Feasibility of Using Video to Teach a Dialectical Behavior Therapy Skill to Clients With Borderline Personality Disorder

This study tested the feasibility of using a psychoeducational video recording to teach a behavioral skill from the Dialectical Behavior Therapy (DBT; Linehan, 1993a, 1993b) skills training program to individuals meeting criteria for borderline personality disorder.
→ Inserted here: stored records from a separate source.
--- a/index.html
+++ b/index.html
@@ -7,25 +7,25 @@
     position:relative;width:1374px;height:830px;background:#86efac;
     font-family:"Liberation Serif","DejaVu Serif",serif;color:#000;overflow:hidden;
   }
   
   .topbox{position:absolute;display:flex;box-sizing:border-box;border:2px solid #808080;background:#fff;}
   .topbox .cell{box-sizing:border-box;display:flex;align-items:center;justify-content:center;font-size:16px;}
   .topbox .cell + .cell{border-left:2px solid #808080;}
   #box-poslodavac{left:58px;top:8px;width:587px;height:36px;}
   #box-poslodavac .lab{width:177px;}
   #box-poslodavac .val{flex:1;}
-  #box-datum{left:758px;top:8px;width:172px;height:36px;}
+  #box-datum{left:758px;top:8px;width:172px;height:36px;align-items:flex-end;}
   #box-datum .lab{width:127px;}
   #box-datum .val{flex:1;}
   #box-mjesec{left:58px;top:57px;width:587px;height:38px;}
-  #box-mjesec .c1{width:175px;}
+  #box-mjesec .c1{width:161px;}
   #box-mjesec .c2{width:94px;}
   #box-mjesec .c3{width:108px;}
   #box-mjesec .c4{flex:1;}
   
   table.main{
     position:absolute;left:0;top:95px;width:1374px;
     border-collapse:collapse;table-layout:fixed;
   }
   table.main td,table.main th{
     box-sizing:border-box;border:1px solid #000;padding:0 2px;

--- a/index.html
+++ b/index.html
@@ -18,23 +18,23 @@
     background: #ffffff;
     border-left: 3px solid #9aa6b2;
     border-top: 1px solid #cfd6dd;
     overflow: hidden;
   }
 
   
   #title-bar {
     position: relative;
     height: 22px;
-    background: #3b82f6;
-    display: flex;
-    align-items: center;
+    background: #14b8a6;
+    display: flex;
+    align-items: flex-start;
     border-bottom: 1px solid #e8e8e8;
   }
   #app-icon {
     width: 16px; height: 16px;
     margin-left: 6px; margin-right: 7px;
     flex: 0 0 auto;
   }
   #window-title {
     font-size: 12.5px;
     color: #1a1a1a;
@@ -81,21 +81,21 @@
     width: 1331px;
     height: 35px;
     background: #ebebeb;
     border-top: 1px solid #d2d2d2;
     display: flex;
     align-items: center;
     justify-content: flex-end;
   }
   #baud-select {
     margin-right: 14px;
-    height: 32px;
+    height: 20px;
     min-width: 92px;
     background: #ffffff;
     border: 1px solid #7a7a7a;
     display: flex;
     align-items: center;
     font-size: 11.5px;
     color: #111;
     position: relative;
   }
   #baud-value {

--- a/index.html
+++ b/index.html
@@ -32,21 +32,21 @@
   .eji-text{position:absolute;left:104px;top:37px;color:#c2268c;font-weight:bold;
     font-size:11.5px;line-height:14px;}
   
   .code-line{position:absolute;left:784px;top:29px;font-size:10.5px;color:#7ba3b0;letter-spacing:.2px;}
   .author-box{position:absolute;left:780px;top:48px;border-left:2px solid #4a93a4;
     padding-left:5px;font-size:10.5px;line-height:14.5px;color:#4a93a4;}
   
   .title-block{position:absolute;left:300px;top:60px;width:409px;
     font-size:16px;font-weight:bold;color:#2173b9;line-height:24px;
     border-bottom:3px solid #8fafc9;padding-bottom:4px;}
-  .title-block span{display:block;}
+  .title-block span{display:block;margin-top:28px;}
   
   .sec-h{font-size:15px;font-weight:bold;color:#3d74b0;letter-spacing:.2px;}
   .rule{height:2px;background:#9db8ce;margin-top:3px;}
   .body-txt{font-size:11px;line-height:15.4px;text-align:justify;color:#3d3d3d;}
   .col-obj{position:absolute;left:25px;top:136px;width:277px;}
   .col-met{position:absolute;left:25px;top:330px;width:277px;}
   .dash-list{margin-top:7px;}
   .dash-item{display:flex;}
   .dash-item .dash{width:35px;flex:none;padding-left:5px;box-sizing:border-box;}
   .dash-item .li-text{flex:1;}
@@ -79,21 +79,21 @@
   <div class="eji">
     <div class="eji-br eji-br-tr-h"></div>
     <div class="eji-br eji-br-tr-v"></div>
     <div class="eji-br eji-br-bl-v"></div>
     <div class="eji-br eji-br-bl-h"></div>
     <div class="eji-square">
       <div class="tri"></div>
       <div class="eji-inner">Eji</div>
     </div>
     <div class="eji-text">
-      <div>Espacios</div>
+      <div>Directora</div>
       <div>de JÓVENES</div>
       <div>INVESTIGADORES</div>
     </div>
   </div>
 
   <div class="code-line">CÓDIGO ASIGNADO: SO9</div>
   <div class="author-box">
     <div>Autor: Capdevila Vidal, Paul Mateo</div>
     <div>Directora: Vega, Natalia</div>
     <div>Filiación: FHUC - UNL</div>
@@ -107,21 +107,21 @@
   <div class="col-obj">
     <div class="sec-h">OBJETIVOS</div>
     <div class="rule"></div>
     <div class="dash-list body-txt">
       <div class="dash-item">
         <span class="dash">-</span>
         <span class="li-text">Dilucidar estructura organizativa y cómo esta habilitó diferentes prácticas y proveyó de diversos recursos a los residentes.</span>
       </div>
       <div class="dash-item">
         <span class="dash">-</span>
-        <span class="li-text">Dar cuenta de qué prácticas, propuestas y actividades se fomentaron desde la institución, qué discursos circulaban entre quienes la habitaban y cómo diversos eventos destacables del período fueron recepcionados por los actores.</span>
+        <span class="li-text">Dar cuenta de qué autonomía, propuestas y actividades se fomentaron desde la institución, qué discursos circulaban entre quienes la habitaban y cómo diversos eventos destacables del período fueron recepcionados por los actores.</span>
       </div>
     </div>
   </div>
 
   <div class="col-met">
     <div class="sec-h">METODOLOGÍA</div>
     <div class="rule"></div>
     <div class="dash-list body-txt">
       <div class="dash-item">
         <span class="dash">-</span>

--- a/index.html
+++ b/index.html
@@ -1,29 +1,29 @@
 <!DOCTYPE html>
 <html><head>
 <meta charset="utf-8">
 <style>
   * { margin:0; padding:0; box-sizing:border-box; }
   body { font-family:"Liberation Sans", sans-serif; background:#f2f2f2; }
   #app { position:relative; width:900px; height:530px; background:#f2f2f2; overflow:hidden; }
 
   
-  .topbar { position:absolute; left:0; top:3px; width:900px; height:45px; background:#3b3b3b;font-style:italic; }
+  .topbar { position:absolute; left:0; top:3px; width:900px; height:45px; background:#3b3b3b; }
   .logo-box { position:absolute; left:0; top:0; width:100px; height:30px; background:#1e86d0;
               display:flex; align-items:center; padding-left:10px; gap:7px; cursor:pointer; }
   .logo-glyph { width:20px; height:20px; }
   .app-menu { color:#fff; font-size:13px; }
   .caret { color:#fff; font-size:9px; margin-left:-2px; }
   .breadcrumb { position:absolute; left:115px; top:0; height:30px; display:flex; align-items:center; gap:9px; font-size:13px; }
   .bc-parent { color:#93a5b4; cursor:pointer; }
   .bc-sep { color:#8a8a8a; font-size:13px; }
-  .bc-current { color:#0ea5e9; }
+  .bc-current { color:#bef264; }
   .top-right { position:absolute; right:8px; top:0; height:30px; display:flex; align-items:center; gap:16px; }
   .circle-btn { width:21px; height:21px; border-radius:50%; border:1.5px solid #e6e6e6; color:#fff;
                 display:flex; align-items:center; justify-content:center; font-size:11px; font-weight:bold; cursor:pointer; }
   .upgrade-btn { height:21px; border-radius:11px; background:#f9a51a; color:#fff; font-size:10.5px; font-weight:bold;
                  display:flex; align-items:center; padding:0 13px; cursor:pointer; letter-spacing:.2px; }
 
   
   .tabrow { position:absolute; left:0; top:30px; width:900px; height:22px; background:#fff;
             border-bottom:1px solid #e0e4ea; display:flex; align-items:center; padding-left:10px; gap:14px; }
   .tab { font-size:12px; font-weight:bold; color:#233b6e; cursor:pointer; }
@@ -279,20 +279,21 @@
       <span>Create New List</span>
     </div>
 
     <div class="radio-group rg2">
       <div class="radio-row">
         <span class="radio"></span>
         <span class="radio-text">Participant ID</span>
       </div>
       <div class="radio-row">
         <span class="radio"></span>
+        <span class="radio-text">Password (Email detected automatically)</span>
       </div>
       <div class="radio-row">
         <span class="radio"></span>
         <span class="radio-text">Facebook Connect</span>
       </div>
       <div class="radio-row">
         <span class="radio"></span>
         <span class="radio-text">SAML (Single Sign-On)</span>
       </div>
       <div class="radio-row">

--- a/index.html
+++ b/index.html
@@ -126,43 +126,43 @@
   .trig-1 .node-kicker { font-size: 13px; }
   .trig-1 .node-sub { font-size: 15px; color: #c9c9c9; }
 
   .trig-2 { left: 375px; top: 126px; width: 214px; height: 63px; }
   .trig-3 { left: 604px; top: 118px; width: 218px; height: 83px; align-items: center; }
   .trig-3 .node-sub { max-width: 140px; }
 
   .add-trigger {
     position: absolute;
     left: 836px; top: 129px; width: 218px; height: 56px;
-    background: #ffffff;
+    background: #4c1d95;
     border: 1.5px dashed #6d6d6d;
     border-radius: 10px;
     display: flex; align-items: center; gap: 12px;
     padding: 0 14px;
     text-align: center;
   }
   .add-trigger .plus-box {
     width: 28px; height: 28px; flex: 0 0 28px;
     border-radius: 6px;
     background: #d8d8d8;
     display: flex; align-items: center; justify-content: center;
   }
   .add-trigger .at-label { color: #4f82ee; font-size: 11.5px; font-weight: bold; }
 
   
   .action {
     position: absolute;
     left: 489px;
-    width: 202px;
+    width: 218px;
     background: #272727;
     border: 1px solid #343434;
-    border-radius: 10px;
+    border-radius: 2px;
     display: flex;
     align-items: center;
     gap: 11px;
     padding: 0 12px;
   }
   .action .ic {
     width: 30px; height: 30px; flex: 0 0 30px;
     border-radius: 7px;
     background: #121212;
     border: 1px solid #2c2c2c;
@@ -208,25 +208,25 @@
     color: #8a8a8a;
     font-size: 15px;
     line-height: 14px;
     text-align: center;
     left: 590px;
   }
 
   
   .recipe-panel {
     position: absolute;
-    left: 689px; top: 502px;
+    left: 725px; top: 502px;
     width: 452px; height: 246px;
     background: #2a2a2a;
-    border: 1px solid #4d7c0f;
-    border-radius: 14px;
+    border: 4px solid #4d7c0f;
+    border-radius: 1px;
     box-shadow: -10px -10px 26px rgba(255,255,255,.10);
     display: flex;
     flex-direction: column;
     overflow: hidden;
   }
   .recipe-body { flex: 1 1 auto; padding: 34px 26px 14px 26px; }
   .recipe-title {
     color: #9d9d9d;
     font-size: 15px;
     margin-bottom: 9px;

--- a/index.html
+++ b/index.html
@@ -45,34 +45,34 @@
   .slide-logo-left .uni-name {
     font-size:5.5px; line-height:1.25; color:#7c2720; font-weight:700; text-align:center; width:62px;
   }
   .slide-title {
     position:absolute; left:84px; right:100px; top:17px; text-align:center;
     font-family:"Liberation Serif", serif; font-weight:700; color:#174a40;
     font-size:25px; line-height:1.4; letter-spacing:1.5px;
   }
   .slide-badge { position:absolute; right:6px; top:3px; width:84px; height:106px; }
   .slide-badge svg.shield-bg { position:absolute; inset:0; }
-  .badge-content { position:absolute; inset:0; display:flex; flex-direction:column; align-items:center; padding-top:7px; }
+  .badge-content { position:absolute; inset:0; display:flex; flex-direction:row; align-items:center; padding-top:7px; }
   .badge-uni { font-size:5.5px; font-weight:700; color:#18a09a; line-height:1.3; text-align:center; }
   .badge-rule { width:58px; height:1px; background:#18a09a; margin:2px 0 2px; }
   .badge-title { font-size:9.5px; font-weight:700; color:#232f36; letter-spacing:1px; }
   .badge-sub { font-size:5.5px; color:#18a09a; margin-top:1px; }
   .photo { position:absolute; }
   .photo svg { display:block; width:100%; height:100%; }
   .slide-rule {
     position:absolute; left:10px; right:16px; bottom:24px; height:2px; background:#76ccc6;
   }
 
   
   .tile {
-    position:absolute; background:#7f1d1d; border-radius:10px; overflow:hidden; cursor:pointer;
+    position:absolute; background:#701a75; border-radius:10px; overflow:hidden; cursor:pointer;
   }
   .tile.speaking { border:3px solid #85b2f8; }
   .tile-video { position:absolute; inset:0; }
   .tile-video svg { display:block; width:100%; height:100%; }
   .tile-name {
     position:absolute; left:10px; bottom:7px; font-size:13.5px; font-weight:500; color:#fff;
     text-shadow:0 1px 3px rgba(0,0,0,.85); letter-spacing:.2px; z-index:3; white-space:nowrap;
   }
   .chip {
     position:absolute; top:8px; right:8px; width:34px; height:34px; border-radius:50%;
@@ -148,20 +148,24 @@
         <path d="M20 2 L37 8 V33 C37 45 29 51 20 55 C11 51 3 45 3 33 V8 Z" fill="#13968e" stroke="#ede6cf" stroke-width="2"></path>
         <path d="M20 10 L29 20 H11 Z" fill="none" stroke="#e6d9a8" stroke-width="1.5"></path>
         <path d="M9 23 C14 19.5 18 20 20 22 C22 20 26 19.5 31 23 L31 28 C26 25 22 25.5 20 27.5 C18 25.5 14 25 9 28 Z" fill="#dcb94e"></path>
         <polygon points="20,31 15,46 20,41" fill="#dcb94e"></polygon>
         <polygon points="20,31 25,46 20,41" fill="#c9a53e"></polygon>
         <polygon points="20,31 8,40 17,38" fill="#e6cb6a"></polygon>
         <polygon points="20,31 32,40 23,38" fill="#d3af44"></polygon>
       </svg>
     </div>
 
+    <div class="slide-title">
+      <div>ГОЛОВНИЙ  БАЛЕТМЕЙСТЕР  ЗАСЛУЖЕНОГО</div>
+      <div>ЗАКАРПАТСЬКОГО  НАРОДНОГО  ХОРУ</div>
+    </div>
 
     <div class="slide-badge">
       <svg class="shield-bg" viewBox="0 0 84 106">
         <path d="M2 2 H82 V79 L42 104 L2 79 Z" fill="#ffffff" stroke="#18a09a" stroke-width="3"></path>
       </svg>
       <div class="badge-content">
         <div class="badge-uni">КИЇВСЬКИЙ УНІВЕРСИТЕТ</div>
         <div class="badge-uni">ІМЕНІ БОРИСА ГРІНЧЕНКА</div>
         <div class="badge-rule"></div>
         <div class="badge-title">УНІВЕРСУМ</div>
A video presenting a DBT emotion-regulation skill was developed and the extent to which viewers learned the skill material was evaluated via a randomized controlled trial (RCT), utilizing a within-subjects design. Thirty individuals meeting DSM-IV criteria for borderline personality disorder participated. Participants were recruited from mental health treatment settings and were naïve to DBT. Viewing the video was associated with significant increases in knowledge of the skill, relative to viewing a control video, and with increases in participants' expectations of positive outcomes for skill use. In addition, participants rated the video as relevant and helpful. A remarkably high number (80%) utilized the skill taught subsequent to viewing the video when assigned to do so, and overall reported significant decreases in negative affect after using the skill. Video appears to be feasible as a medium for teaching DBT skills material under controlled conditions; future research is needed to examine the effectiveness of video in more naturalistic settings.